От Сибирской тайги до берегов Инда и от побережья Тихого океана до Черного моря бушевали их бешеные волны. Упорство и честолюбие Чингисхана, его бесспорные стратегические способности и умение руководить людьми, сделали его политическим и военным гением. Под его властью конюхи превратились в непобедимую и быструю кавалерию, разбросанные и враждующие между собой племена объединились под одними знаменами, кочевые народности, бороздившие степи вслед за своими стадами, стали могучей конфедерацией, заставлявшей отныне трепетать государства Дальнего Востока, Среднего Востока и европейского континента.
Человек, сумевший терпеливо выковать эту империю остается, однако, до сих пор плохо изученным. Китайские хроники, мусульманские, армянские, грузинские и русские летописи дают сведения неточные, подлежащие проверке, даже ложные, когда пишут о человеке, который вызвал монгольскую лавину. Что касается «Сокровенной истории», мы это уже видели, она слишком часто прославляет подвиги Чингисхана и его сеидов, чтобы верить в их подлинность. Писцы по заказу восхваляли монарха, участвуя — сознательно или нет — в создании пропаганды или, по крайней мере, целенаправленной истории, преувеличивая, приукрашивая военные подвиги и политические успехи завоевателя. Они побуждают читателя оценить чистого героя, гордого аристократа степей, который с равным успехом мужественно побеждает противника на поле боя и вынашивает в тени своего шатра планы, как обмануть врага и упрочить свою власть. С небольшими различиями в оттенках Плано Карпини, армянин Хетум и даже Джувейни, не будучи прямыми свидетелями монгольского нашествия, подчеркивают мысль о строгой справедливости, установлении общественного и политического порядка и их тщательном соблюдении монгольским государем.
В противоположность им, летописцы, бывшие бессильными свидетелями захвата их родины ордами кочевников, пишут о терроре, воцарившемся волею Чингисхана на завоеванных территориях. Было бы излишне возвращаться к их описаниям осажденных и затем сожженных городов, пленников, убитых наемниками или угнанных в рабство на монгольские земли. Многие арабские летописцы упоминали о «биче Аллаха», которым был для них Чингисхан. Ибн аль-Асир, живший между 1160 и 1223 годами, не находит слов достаточно суровых, чтобы заклеймить бесчинства захватчиков-кочевников: «Среди самых знаменитых драм Истории называют обычно избиение сынов Израиля Навуходоносором и разрушение Иерусалима. Но это ничто в сравнении с тем, что только что произошло. Нет, до конца времен люди, несомненно, никогда не увидят катастрофы такого размаха». Этот внушающий ужас образ Чингисхана и его армий останется на века в памяти общества.

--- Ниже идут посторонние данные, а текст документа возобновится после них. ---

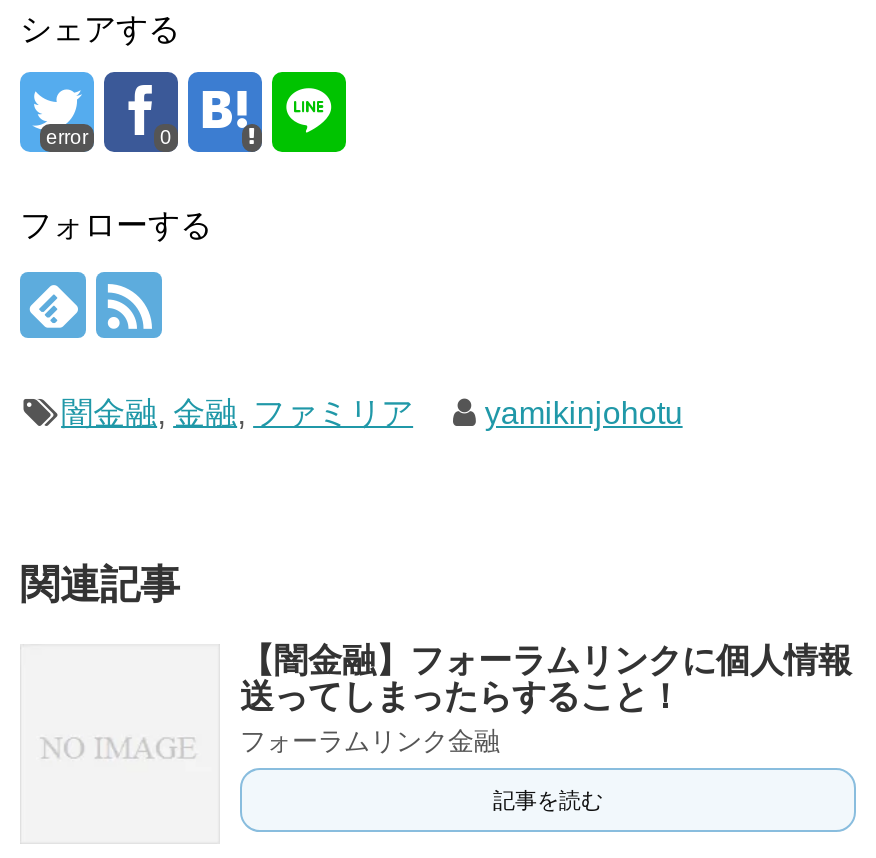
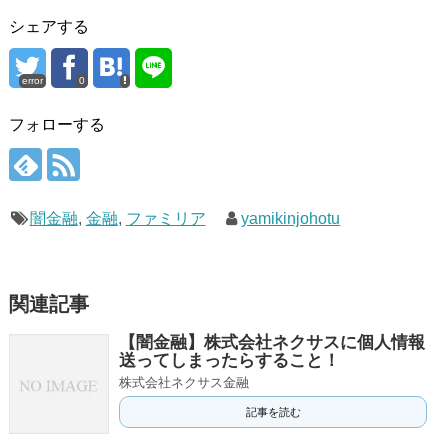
[240,642,852,680] 【闇金融】フォーラムリンクに個人情報 -> [119,333,425,352] 【闇金融】株式会社ネクサスに個人情報
[240,726,500,756] フォーラムリンク金融 -> [119,375,249,390] 株式会社ネクサス金融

Примитивный государь, варвар и грабитель? Восточный деспот, снедаемый безмерным честолюбием и вынашивающий планы политики опустошения? Ловкий государственный деятель, для которого цель оправдывает средства? Завоеватель мудрый, но задавшийся целью дать монгольским народам место под солнцем? Диктатор-оппортунист, увлекаемый империалистической волной? Портрет кузнеца чингисидской империи может приобретать новые оттенки, множиться до бесконечности, но так и остаться неоконченным.
В XX веке историки часто рисовали более возвышенный образ монгольского монарха, значительно смягчив высказывания и проявления жестокости. Несмотря на опустошенные города, угнанное в рабство или перерезанное гражданское население, они часто наделяют его чувством справедливости, верностью данному слову, как и подлинной широтой ума, способной превратить варварство в цивилизацию.
Так, в 1935 году, Фернан Гренар, биограф Чингисхана, писал: «Он согласился бы с Монтенем, который говорил «величайший шедевр человека — жить вовремя…» Он целиком отдавался, горячо и серьезно, партии, которую играл… Он любил жизнь ради нее самой и не мучил себя поисками ее смысла, он широко наслаждался ею со спокойной веселостью, без развращенной утонченности, без необузданных страстей… Ревниво оберегающий свое достояние и свои права, но щедрый, расточительный с другими… Он высоко ценил свое величие и славу, но без высокомерия и тщеславия».
Или, несколькими годами позднее, Владимирцов: «Чингисхан предстает перед нами как воплощение степного воина со своими инстинктами выгоды и грабежа. Только исключительная сила воли позволяла Чингисхану обуздывать свои инстинкты, укрощать их ради достижения высших целей… Чингис неизменно отличался великодушием, благородством и гостеприимством… Но Чингисхана привыкли изображать жестоким деспотом, коварным и ужасным… Он никогда не совершал бессмысленно жестоких поступков… Чингис не мог и не хотел быть просто убийцей…, это не мешало ему время от времени предаваться разрушениям…, если эта мера была продиктована военной необходимостью».